もしかすると、太陽の下で露になった体に掌を乗せるよりも恥ずかしい真似だったかもしれない。
他人の懐に手を忍ばせるのと似たような行為というのは――
「……………それでいいか?」
さすがに良心がとがめたので相手に許可を求めると、ああ、いいぜ、と気前の好い返答が帰った。
李功のことを男らしいと思うのは、こうした些細なことにほとんど頓着しない点だろう。
暑かったのか一つ開けていた留め具を、李功が手で上から順に下までぷちぷちと外すと、綺麗に整った腹筋が合わせ目から覗いた。
視線を上に伸ばすと、その上部にある、胸の谷間も。
同性ということでさほど気にならないかと思ったが、わずかに顔面に血の気がさしそうになり、咄嗟に顔をしかめることで体裁を保った。
「前からで、背中届くか?」
李功は首を捻って、自分の背後を確認しているようだ。
「………こういう時は後ろからだろ、普通……」
どういう考えをしたら、前方から、ということになるのだろう。
今の体勢のままで背後に腕を回したら、想像しなくても立派な、男女の抱擁になってしまう。
見咎めるような人のいない閑散とした山道であるとはいえ、その行いは相応しくないように思う。
少なくとも、この場では。
瞑目したり瞠目したり、よくわからない汗をかいたり真顔になったりと、忙しない朋友の表情に気を取られることなく、黒い頭がくるりと回れ右をした。

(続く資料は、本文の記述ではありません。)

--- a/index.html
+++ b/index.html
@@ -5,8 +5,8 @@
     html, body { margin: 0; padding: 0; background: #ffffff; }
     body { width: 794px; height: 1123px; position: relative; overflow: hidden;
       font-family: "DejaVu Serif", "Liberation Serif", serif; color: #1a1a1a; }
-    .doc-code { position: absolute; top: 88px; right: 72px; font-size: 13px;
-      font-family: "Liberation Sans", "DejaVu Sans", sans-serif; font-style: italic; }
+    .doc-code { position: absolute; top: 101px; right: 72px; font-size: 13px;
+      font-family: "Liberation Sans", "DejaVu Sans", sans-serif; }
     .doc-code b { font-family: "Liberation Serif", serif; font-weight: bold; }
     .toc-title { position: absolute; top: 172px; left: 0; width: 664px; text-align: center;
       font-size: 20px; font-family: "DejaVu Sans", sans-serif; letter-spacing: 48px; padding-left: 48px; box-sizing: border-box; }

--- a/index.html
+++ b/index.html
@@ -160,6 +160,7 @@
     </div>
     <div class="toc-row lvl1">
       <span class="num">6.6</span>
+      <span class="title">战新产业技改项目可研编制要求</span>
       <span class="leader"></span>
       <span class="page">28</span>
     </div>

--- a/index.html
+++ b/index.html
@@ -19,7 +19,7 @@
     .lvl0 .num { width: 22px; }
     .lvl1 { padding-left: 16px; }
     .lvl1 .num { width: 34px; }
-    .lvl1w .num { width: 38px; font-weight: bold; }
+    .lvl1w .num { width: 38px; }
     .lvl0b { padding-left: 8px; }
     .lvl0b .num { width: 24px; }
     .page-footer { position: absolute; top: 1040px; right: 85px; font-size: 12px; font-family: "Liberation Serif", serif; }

李功は立ったままだが、こちらが腰かけたままでも届くので距離は充分だ。
ふと短い黒髪の裾野から続く項を思い出し、見えなくなった陰で頬を上気させる。
しかし、ここで躊躇っていても李功に要らぬ疑問を生じさせるだけなので、観念して服の裾から右手を差し込んだ。

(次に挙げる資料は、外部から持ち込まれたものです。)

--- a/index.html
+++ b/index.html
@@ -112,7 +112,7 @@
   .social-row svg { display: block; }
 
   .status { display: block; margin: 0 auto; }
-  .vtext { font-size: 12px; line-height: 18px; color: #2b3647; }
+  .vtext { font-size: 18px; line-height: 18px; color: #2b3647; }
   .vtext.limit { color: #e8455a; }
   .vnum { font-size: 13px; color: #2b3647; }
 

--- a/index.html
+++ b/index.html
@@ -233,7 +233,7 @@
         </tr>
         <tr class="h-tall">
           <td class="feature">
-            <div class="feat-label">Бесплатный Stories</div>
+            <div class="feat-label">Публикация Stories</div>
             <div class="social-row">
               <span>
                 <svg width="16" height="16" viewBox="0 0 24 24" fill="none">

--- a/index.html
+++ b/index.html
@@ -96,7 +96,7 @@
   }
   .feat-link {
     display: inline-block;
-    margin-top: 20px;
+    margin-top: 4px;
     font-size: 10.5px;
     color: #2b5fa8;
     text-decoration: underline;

思ったよりも高い温度の肌に触れてしまわないよう、細心の注意を払って気の出口を探す。
下からわき腹を通り、右側の肩甲骨の下部あたりの印を目指すと、見えない顔が応えた。
「どうせなら真ん中触れよ」
背中の上部中央にある陰陽の大きな出口を使え、と言われた。
ここをキーにして、小さな気の出口が作られている。
陰陽のマークは魂(こん)と魄(はく)を意味し、気本来が持つとされる性質のバランスを表わしているのだが、これを体に大きく彫られた拳士というのはあまり見たことがない。
飾りやまじないのために施す者も稀にいるが、李功のそれは勿論護符のような役割もあるのだろうが、周囲に規則正しい配列で置かれた六つのマークに、集中した力を分散させ、均衡を安定かつ強固にしているのだろうと思った。

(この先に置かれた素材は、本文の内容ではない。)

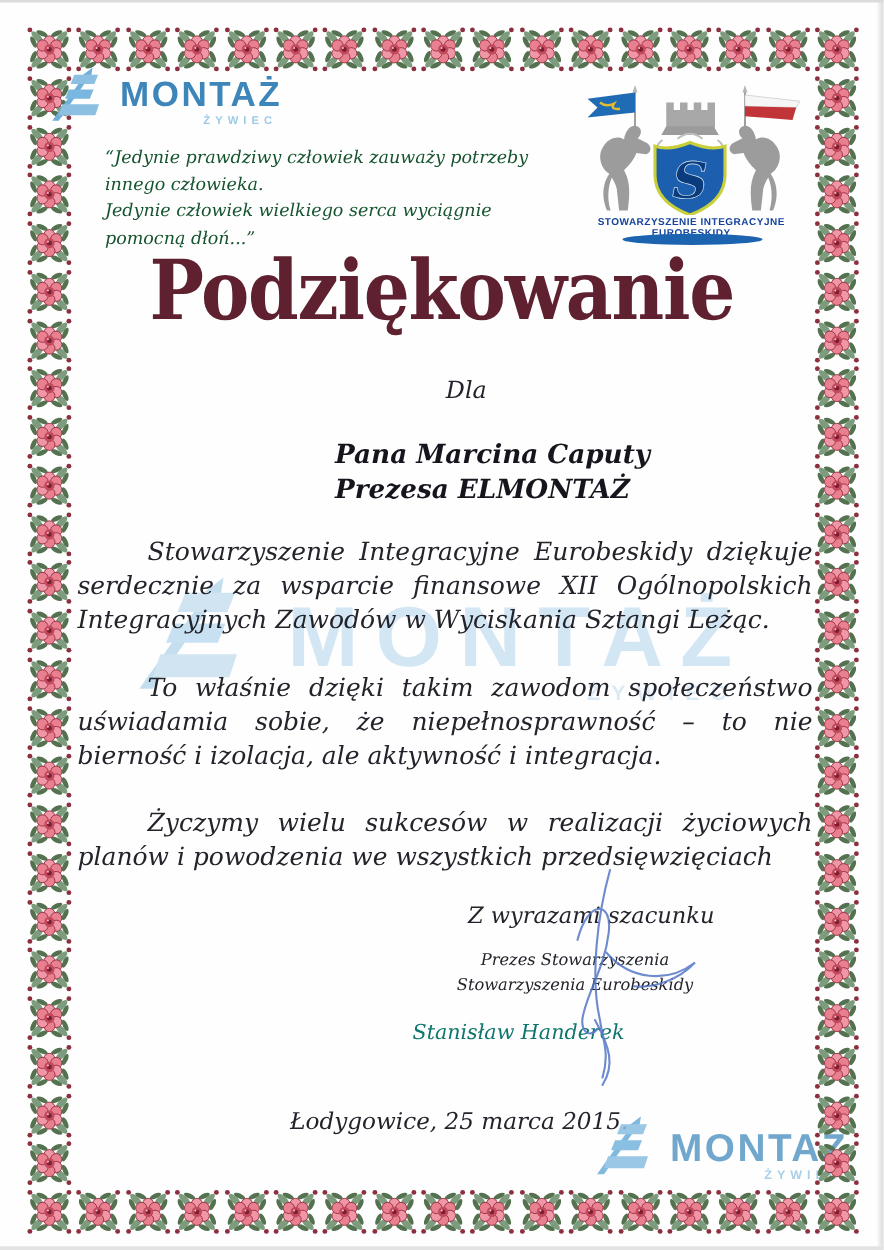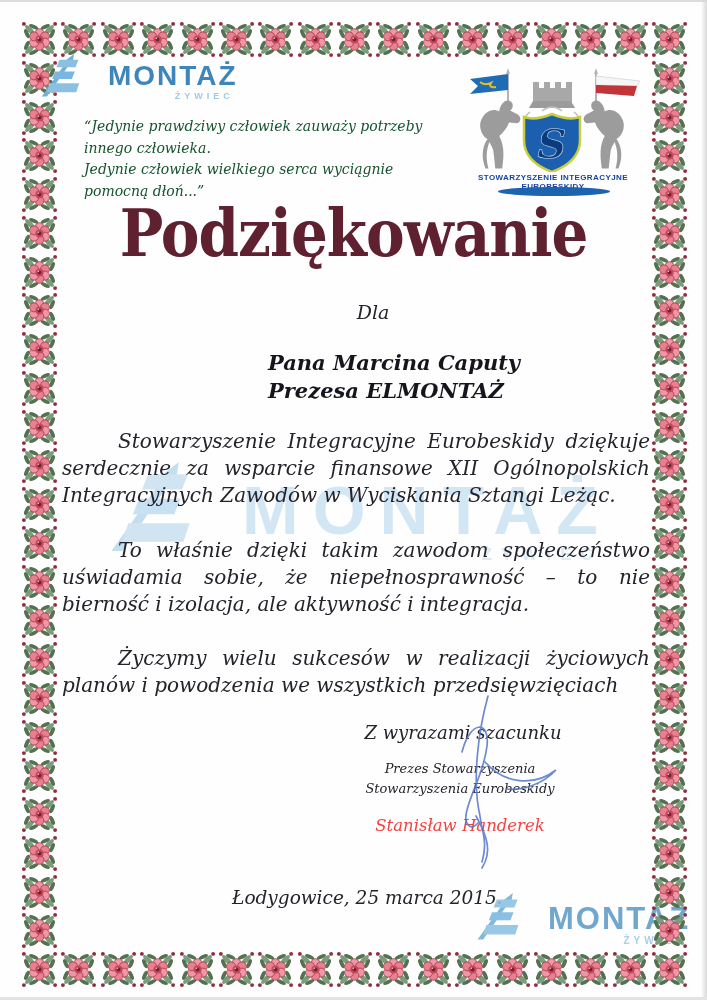--- a/index.html
+++ b/index.html
@@ -17,7 +17,7 @@
   .border-svg{position:absolute;left:0;top:0;width:707px;height:1000px;z-index:5;pointer-events:none;}
 
   
-  .logo{position:absolute;display:flex;align-items:flex-start;gap:16px;}
+  .logo{position:absolute;display:flex;align-items:flex-start;gap:4px;}
   .logo-words{display:flex;flex-direction:column;line-height:1;}
   .logo-montaz{font-family:"Liberation Sans", sans-serif;font-weight:bold;color:#3e86ba;letter-spacing:2px;}
   .logo-zywiec{font-family:"Liberation Sans", sans-serif;color:#9ecae6;align-self:flex-end;letter-spacing:4px;font-weight:bold;}

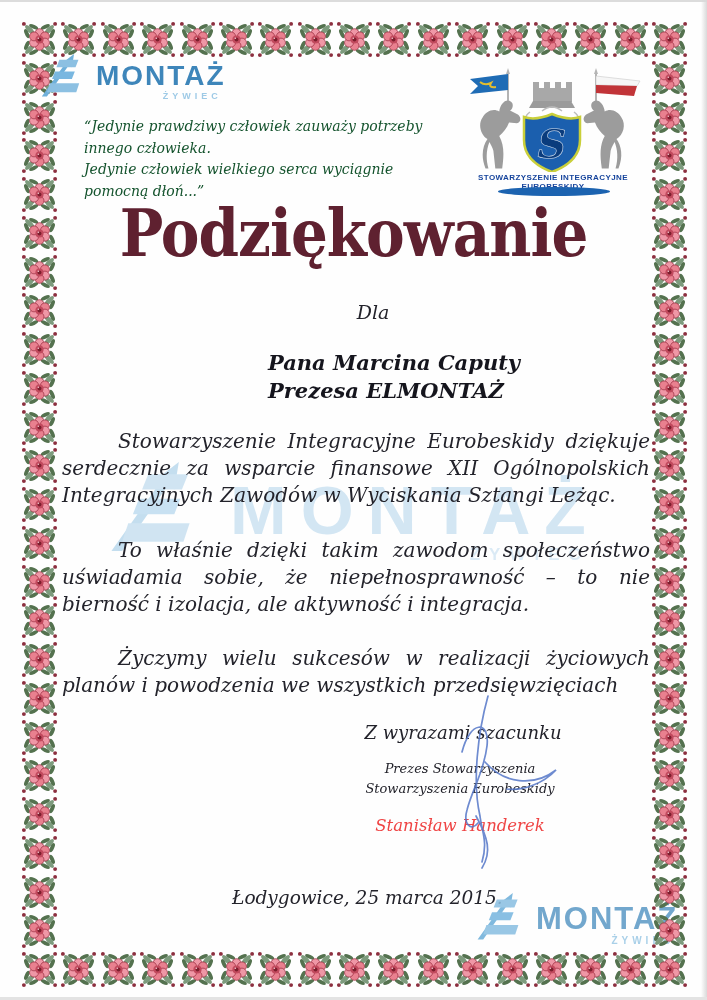--- a/index.html
+++ b/index.html
@@ -75,7 +75,7 @@
   }
 
   
-  .respect{position:absolute;left:338px;top:722px;width:250px;z-index:2;text-align:center;
+  .respect{position:absolute;left:348px;top:722px;width:250px;z-index:2;text-align:center;
     font-style:italic;font-size:18px;color:#23232b;}
   .role{position:absolute;left:330px;top:759px;width:260px;z-index:2;text-align:center;
     font-style:italic;font-size:13px;line-height:1.5;color:#23232b;}

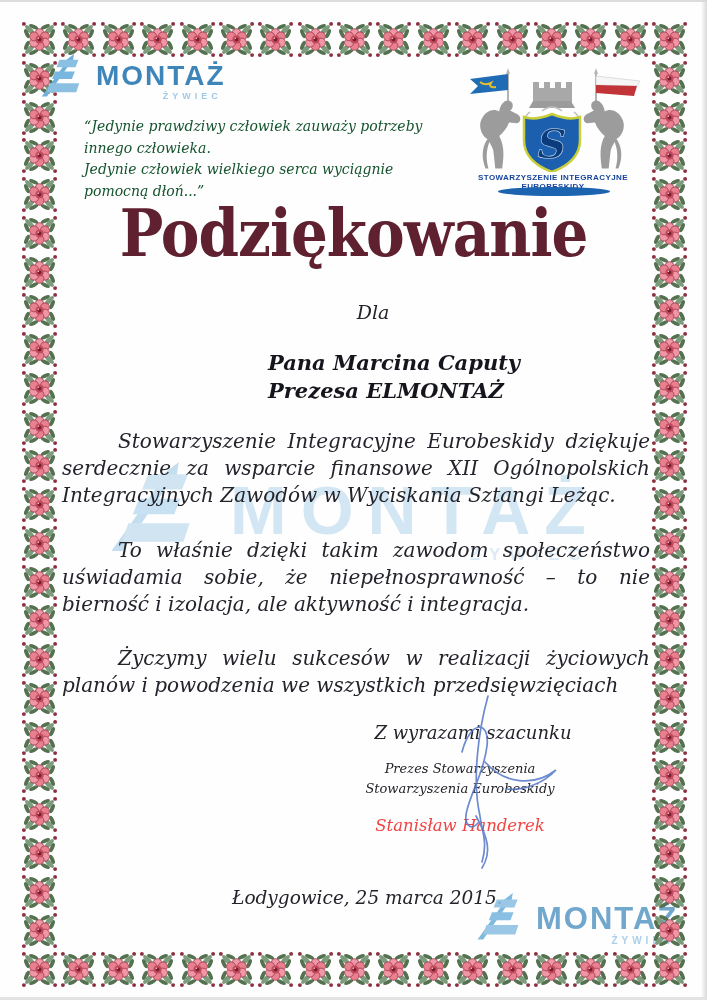--- a/index.html
+++ b/index.html
@@ -79,8 +79,8 @@
     font-style:italic;font-size:18px;color:#23232b;}
   .role{position:absolute;left:330px;top:759px;width:260px;z-index:2;text-align:center;
     font-style:italic;font-size:13px;line-height:1.5;color:#23232b;}
-  .signer{position:absolute;left:330px;top:816px;width:260px;z-index:2;text-align:center;
-    font-style:italic;font-size:16.5px;color:#ef4444;}
+  .signer{position:absolute;left:330px;top:816px;width:260px;z-index:2;text-align:left;
+    font-style:italic;font-size:16.5px;color:#0f766e;}
   .signature-svg{position:absolute;left:412px;top:690px;width:150px;height:180px;z-index:3;}
 
   .dateline{position:absolute;left:232px;top:887px;z-index:2;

特に、両肩の裏のそれぞれに置かれた二つの印は、形状は他と同じでもあとから付け加えられたものだと言うことがよくわかる。
上半身だけでなく、上腕に至るまでの経路から多量の気が放出されるように仕向けたのだろう。
よく考えられた配置をしていると思ったが、それは当然、生半可な知識を持って施すべきではないほど、李功自身の力が強力だったということだ。
下手をすれば、経絡を激しい気の奔流が通り、内側から頭蓋を破裂させる危険性があったのだろう。
持って生まれた特質であるにもかかわらず、それがおのれの死とも直結する、あやうい力。
李功は常に平気そうな顔でいるが、体質ゆえの幼少からの気苦労というのは自分だからこそよくわかった。
生来それらの能力が人の倍以上抜きん出ていたからこそ、懸念した自身の親が故郷から遠く離れた白華にわが子を預けたことは間違いではない。
扱い方を知り、役立てることができたのはその両親の選択があってこそだ。
そして強い気を持つ子どもを産んだ母親が一時は衰弱し、それ以来病弱になったことも知っている。
思い出しながら手を這わせていると、李功が時折息を詰めていることに気づいた。
「……?」
ああ、と胸中で合点をしたのは、不規則な動きで肌をなぞっていたからだ。
他人の皮膚であるからこそ敏感になっているのかもしれないが、後ろから窺える耳たぶはほんのわずかだが紅潮しているようだった。
さすがに申し訳なさと気恥かしさを感じて、外気功を使うために集中する。
余計に李功の熱さが気になったが、ほどなくして自らの気が満たされたことがわかった。
これまで人体から直接精気を得たことはなかったが、輸血をされるのとはまた違った感覚がある。
目の前の友人だからだろうか。
強い力が全身をめぐり、満たされたような気がする。
「済んだか?」
触れていた手を凝視していたので答えるのがほんの少し遅れたが、ああと今度は実際に口に出して頷くことで了解の意を伝えた。
手早く前を整えると、李功は先へ進むために足を前へ踏み出した。
それに続くように自身も歩を進める。
李功の兄・劉宝が軟禁されている岩牢に到着したのは、それから一晩経った後だった。